RECORDS SUPPLIED START
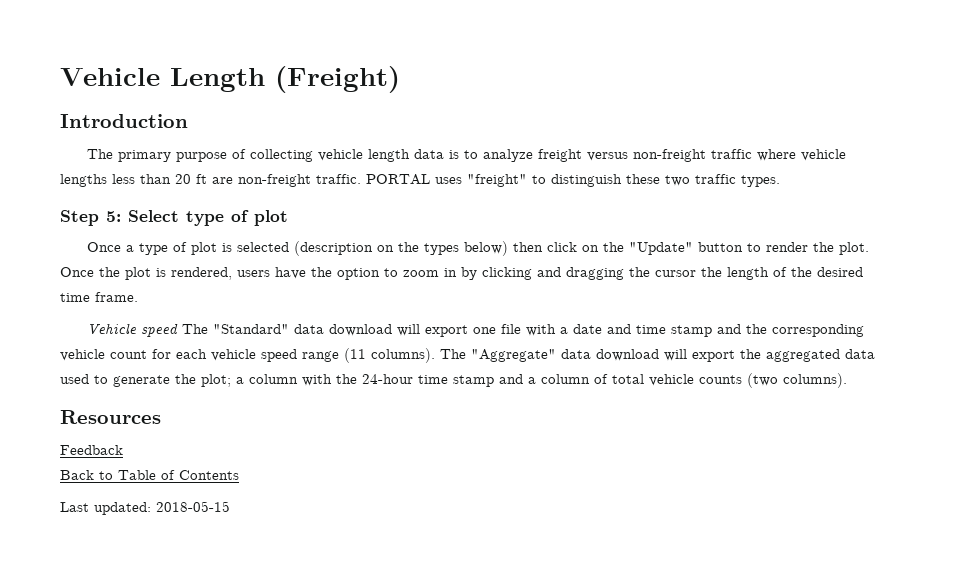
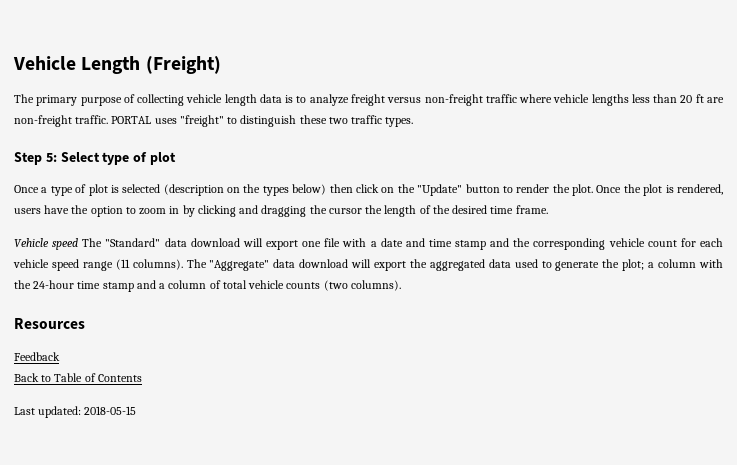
[60,114,188,128] // Introduction -> (221, 65) none

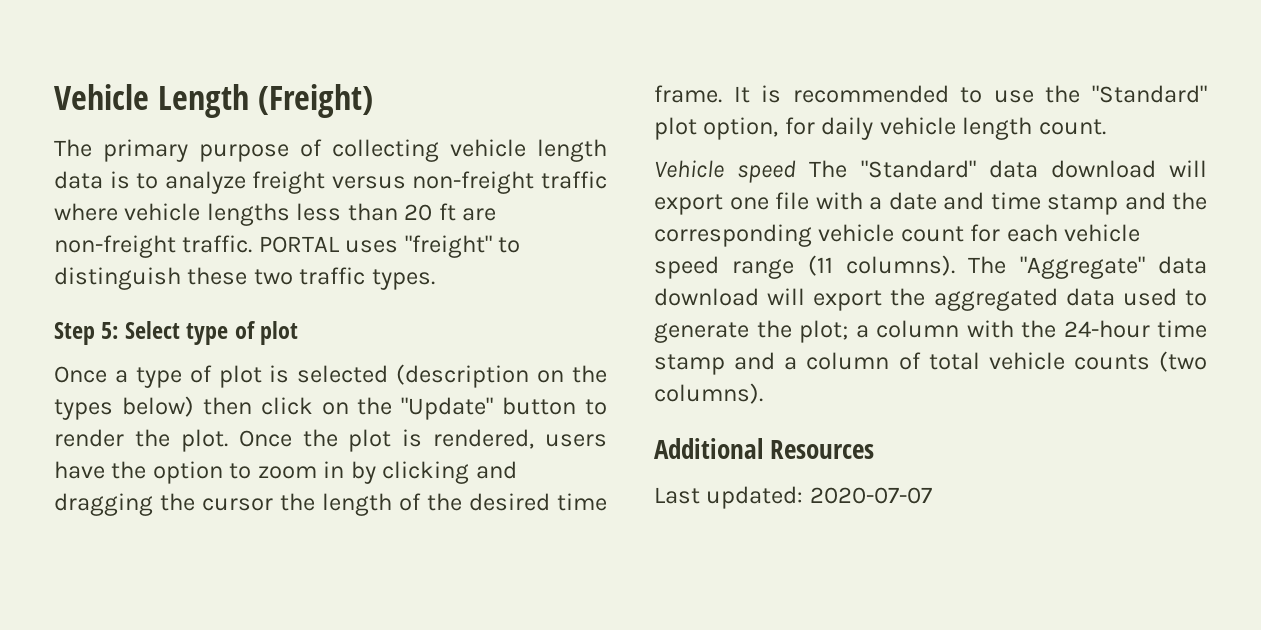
(548, 209) none -> [733,85,1207,103] [654,117,1106,140] It is recommended to use the "Standard" plot option, for daily vehicle length count.
(401, 285) none -> [654,438,763,459] Additional
[14,352,60,361] [14,373,142,382] // Feedback // Back to Table of Contents -> (875, 449) none
[84,406,137,415] 2018-05-15 -> [809,487,932,504] 2020-07-07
RECORDS SUPPLIED END
PROBLEM DETAILS: Once the pictures are removed, reproduce the remaining entries above exactly.

TASK SOLUTION:
[60,114,188,128] // Introduction -> (221, 65) none

(548, 209) none -> [733,85,1207,103] [654,117,1106,140] It is recommended to use the "Standard" plot option, for daily vehicle length count.
(401, 285) none -> [654,438,763,459] Additional
[14,352,60,361] [14,373,142,382] // Feedback // Back to Table of Contents -> (875, 449) none
[84,406,137,415] 2018-05-15 -> [809,487,932,504] 2020-07-07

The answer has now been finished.